__Task description__: For this exercise, please find the lines in the entries that include the word "page" and copy them.

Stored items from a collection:
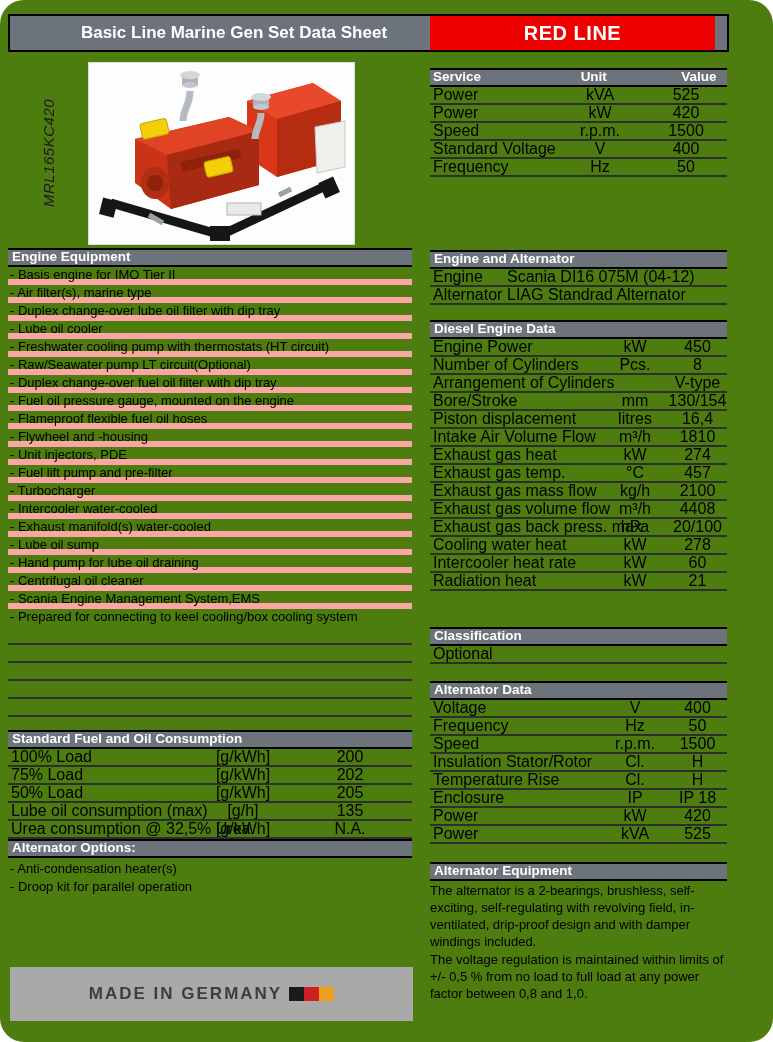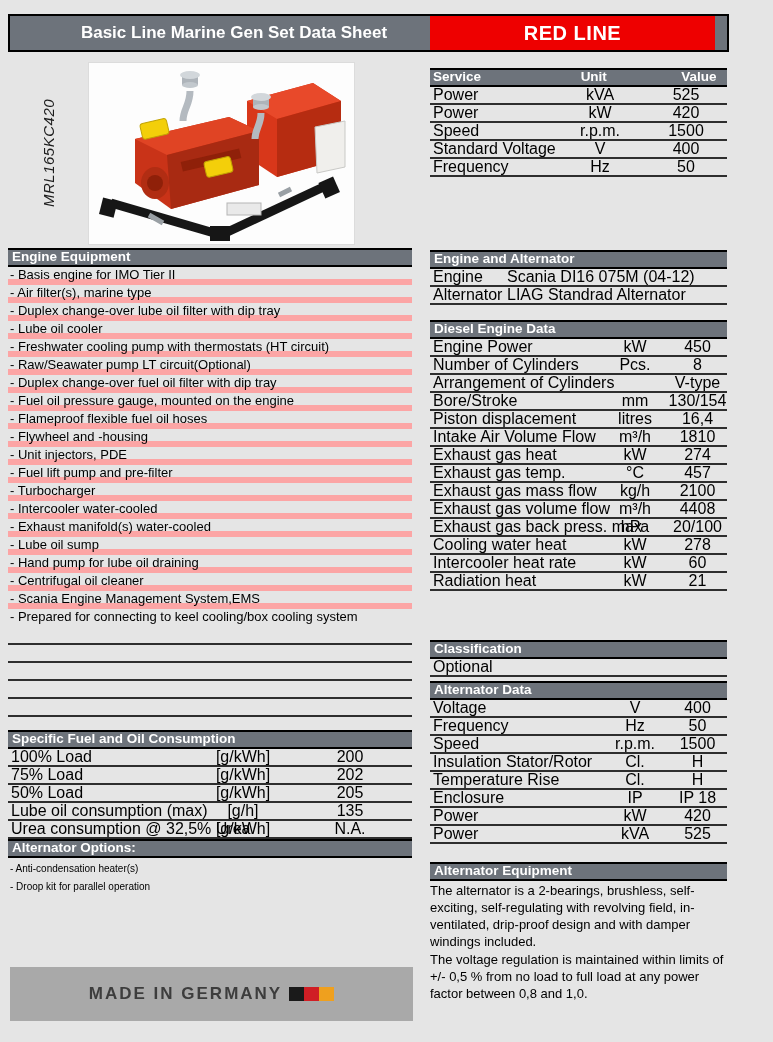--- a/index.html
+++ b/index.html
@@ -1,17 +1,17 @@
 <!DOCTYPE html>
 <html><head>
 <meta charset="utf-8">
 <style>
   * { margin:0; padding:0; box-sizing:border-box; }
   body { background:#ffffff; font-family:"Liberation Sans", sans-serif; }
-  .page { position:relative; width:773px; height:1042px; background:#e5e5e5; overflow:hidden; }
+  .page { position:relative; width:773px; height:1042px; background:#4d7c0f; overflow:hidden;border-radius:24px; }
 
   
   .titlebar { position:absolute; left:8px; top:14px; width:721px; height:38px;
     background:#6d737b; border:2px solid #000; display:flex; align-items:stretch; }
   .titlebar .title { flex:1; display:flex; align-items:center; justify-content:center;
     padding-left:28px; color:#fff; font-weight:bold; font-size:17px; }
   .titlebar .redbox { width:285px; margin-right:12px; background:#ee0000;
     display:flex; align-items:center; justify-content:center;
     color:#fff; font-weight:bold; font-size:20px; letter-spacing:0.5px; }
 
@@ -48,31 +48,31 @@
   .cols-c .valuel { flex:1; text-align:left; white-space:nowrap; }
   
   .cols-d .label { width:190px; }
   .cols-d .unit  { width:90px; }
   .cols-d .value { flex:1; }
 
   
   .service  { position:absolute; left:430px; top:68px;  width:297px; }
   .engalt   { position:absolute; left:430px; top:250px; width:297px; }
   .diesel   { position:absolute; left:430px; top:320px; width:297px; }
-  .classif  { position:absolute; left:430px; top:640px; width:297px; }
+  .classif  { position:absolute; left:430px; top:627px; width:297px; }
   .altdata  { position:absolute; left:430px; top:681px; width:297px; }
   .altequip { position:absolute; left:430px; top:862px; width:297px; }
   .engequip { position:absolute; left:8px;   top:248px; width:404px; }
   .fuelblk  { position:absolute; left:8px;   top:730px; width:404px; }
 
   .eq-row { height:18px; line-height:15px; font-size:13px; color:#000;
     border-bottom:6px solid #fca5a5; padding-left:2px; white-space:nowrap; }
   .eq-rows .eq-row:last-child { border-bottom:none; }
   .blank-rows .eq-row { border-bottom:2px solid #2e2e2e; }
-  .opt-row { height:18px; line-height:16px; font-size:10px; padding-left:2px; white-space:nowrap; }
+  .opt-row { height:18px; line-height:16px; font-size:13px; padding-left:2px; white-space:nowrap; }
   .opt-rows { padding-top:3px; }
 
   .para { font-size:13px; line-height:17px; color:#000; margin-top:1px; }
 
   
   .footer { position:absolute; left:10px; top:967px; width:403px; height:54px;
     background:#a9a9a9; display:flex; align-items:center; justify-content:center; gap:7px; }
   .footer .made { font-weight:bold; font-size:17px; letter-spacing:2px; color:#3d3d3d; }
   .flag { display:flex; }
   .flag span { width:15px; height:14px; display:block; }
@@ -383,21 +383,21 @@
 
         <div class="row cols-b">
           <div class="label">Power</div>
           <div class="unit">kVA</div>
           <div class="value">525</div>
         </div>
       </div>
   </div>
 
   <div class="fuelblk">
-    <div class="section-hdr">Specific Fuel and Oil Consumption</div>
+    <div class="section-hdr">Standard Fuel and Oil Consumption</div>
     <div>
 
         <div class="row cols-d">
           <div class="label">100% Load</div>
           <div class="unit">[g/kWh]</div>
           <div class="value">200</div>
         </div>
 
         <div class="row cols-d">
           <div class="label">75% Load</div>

__Exercise result__:
-  .page { position:relative; width:773px; height:1042px; background:#e5e5e5; overflow:hidden; }
+  .page { position:relative; width:773px; height:1042px; background:#4d7c0f; overflow:hidden;border-radius:24px; }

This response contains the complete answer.